A contramano de ese consenso, a un mes de la desaparición de Maldonado y cuando el reclamo “¿A dónde está Santiago?” se había extendido a prácticamente todos los sectores sociales y políticos, la titular del Ministerio de Seguridad, Patricia Bullrich, de quien depende la Gendarmería, procuró un paralelismo entre hechos del presente que identifica como amenazas y la violencia política de los años setenta. Cuando estaba en posición de dar explicaciones por la desaparición y la búsqueda de Santiago Maldonado, afirmó: “Mientras la Argentina tenga un relato de que el mundo era de ángeles y demonios nunca vamos a asumir la verdad, porque la verdad es que los demonios no eran tan demonios ni los ángeles tan ángeles”. Su frase implica un salto hacia atrás, aún en comparación con otros funcionarios de este gobierno que también formularon afirmaciones orientadas a justificar o relativizar la gravedad de lo ocurrido durante la última dictadura, pero que no habían controvertido el carácter “demoníaco” de los hechos aberrantes, sólidamente probados en tribunales argentinos y de otros países y que forman parte de la historia universal de los atropellos contra la humanidad.
Sus palabras revisten mayor gravedad institucional porque las enunció en calidad de ministra de Seguridad, responsable directa de las instituciones de seguridad que, entre otras, fueron responsables del terrorismo de Estado.

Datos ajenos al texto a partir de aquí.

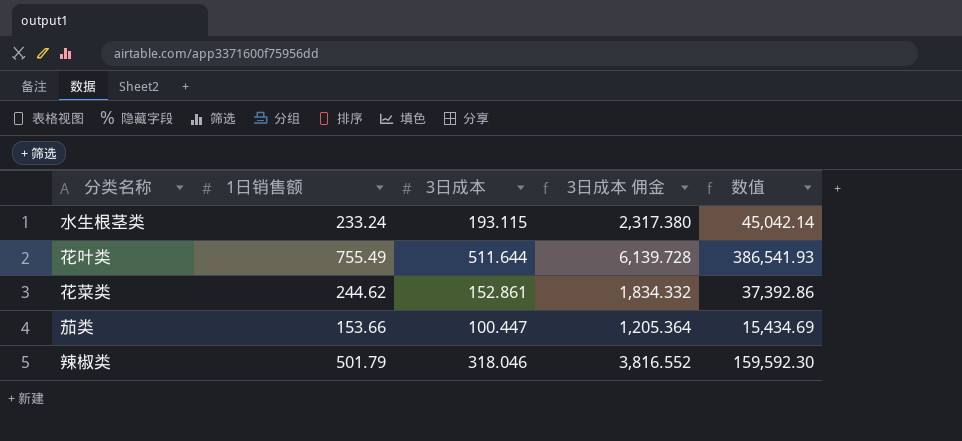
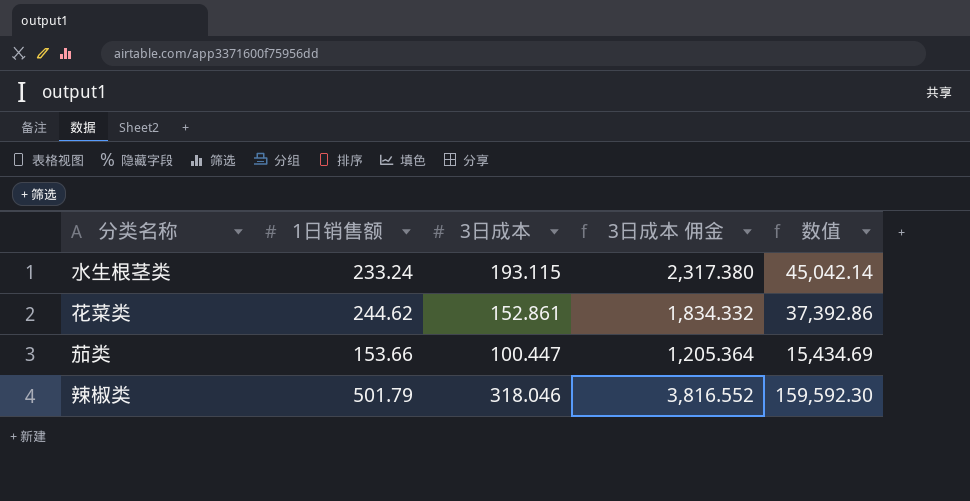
row 花叶类: 755.49 | 511.644 | 6,139.728 | 386,541.93 -> none

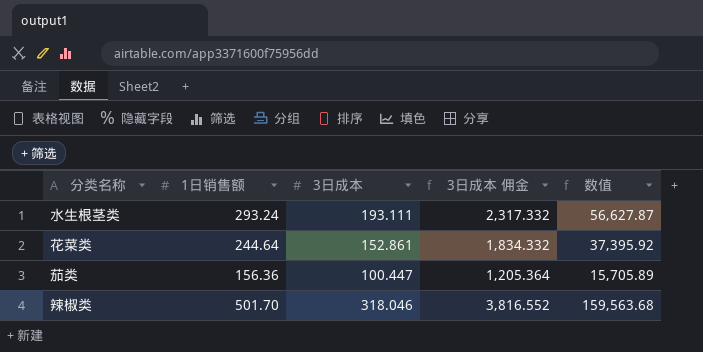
水生根茎类 | 1日销售额: 233.24 -> 293.24
水生根茎类 | 3日成本: 193.115 -> 193.111
水生根茎类 | 3日成本 佣金: 2,317.380 -> 2,317.332
水生根茎类 | 数值: 45,042.14 -> 56,627.87
花菜类 | 1日销售额: 244.62 -> 244.64
花菜类 | 数值: 37,392.86 -> 37,395.92
茄类 | 1日销售额: 153.66 -> 156.36
茄类 | 数值: 15,434.69 -> 15,705.89
辣椒类 | 1日销售额: 501.79 -> 501.70
辣椒类 | 数值: 159,592.30 -> 159,563.68

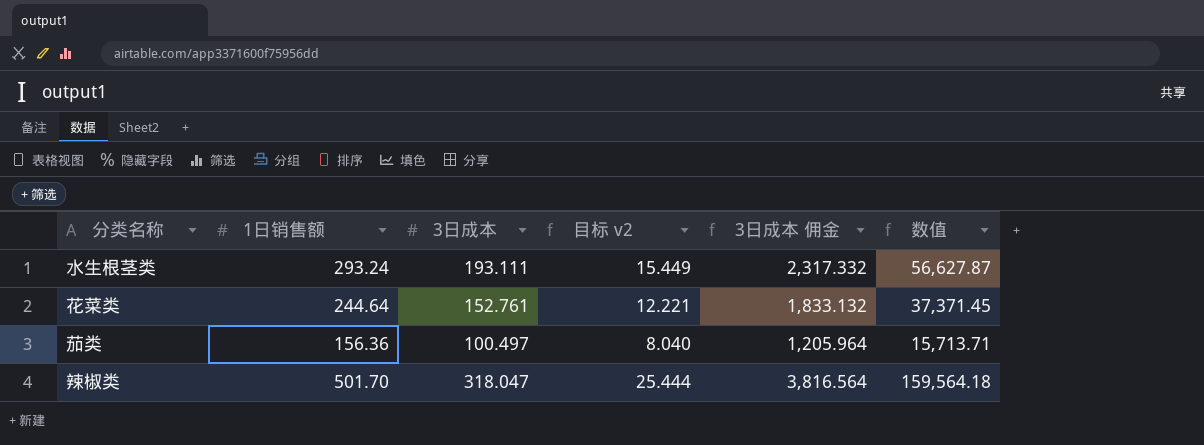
column 目标 v2 | formula: none -> [3日成本] * 0.08
花菜类 | 3日成本: 152.861 -> 152.761
花菜类 | 3日成本 佣金: 1,834.332 -> 1,833.132
花菜类 | 数值: 37,395.92 -> 37,371.45
茄类 | 3日成本: 100.447 -> 100.497
茄类 | 3日成本 佣金: 1,205.364 -> 1,205.964
茄类 | 数值: 15,705.89 -> 15,713.71
辣椒类 | 3日成本: 318.046 -> 318.047
辣椒类 | 3日成本 佣金: 3,816.552 -> 3,816.564
辣椒类 | 数值: 159,563.68 -> 159,564.18

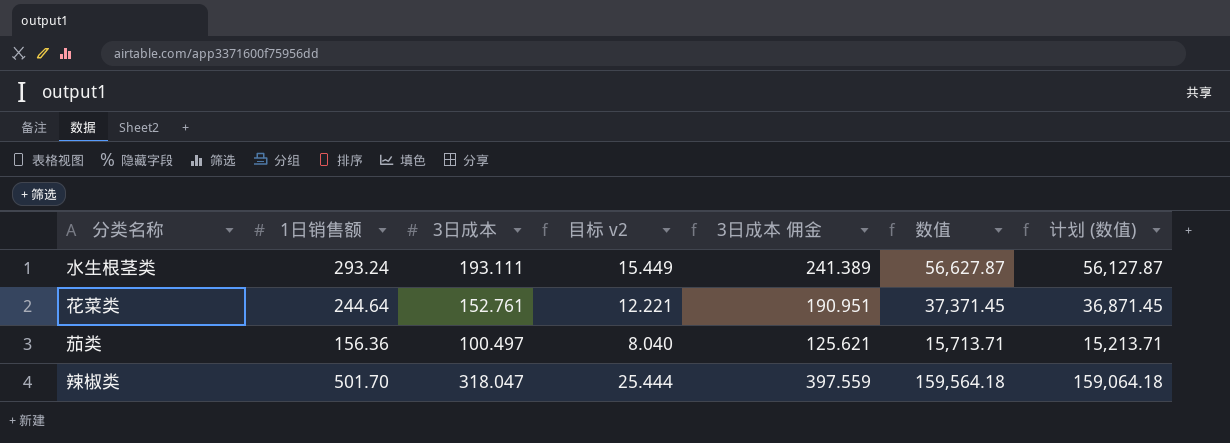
column 3日成本 佣金 | formula: [3日成本] * 12 -> [3日成本] * 1.25
column 计划 (数值) | formula: none -> [数值] - 500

Hay que remontarse a discursos castrenses que han quedado por fuera de lo que se considera generalmente admisible en nuestra democracia para encontrar una reivindicación de este calibre a lo que los represores denominaron “lucha antisubversiva”. Estas posiciones se encadenan con el debilitamiento y/o el directo desmantelamiento de políticas públicas, que en años y gobiernos anteriores fueron centrales para sostener y fortalecer los juicios por delitos de lesa humanidad desde el Poder Ejecutivo.
En un contexto regional e internacional que –más allá de los colores políticos– es adverso a los acuerdos globales en materia de derechos humanos, la respuesta del gobierno argentino ante la desaparición de Santiago Maldonado y su muerte, las represiones y los discursos puestos a circular sobre las amenazas del presente y hechos del pasado, junto con decisiones judiciales que apuntan contra algunos pilares de la democracia argentina como la lucha contra la impunidad por los crímenes de lesa humanidad y el compromiso con los sistemas internacionales de protección, ponen en alerta los núcleos de la agenda de derechos humanos en la Argentina.
Esta situación exige resguardar y proteger principios en materia de derechos humanos de la dinámica de polarización política general. Esa es la mejor tradición social y política construida en la Argentina desde el fin de la dictadura y la base desde donde es posible defender los acuerdos de la democracia.
*El autor agradece a Marcela Perelman y a Ximena Tordini, integrantes del Equipo de Trabajo.